### EXERCISE PROMPT
Write out the records word for word, with no pictures.

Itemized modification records
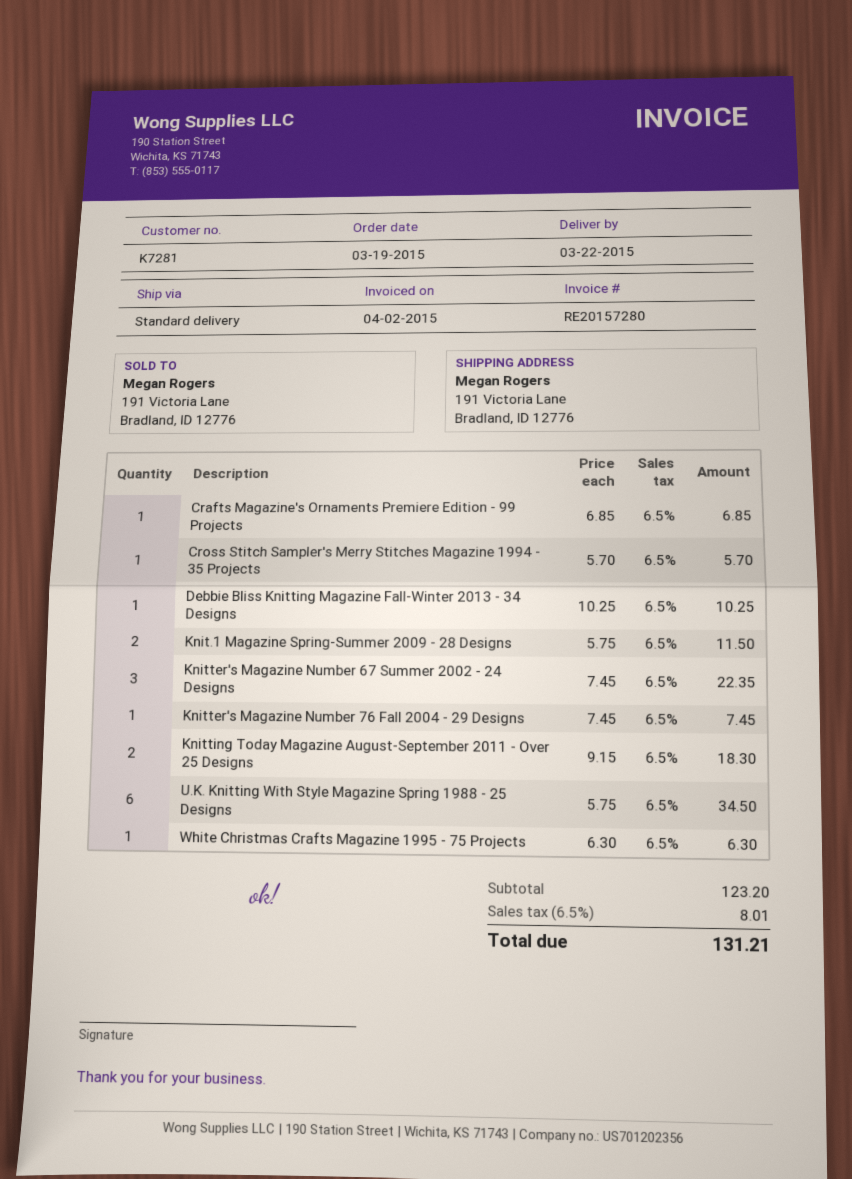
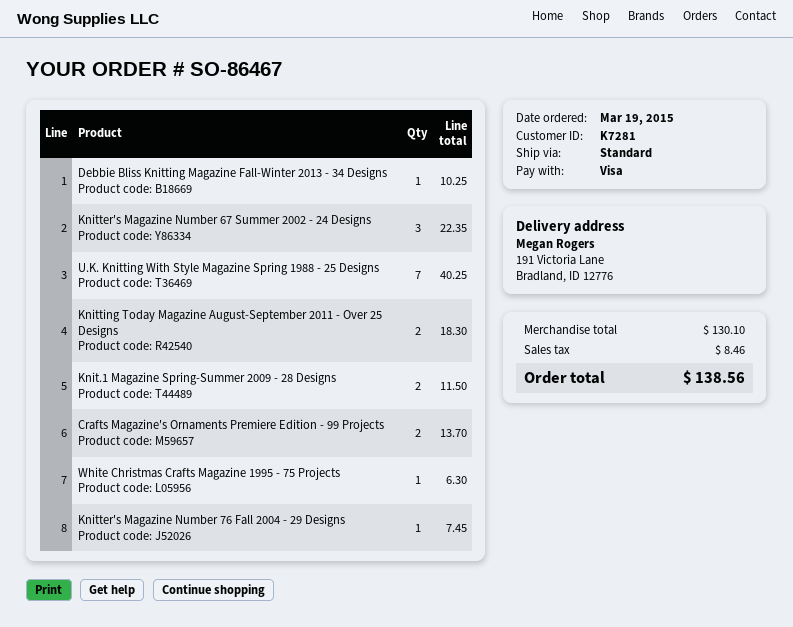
Crafts Magazine's Ornaments Premiere Edition - 99 Projects: 1 for 6.85 -> 2 for 13.70
Cross Stitch Sampler's Merry Stitches Magazine 1994 - 35 Projects: 1 for 5.70 -> none
U.K. Knitting With Style Magazine Spring 1988 - 25 Designs: 6 for 34.50 -> 7 for 40.25
subtotal: 123.20 -> 130.10
tax: 8.01 -> 8.46
total: 131.21 -> 138.56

### TASK RESULT
Crafts Magazine's Ornaments Premiere Edition - 99 Projects: 1 for 6.85 -> 2 for 13.70
Cross Stitch Sampler's Merry Stitches Magazine 1994 - 35 Projects: 1 for 5.70 -> none
U.K. Knitting With Style Magazine Spring 1988 - 25 Designs: 6 for 34.50 -> 7 for 40.25
subtotal: 123.20 -> 130.10
tax: 8.01 -> 8.46
total: 131.21 -> 138.56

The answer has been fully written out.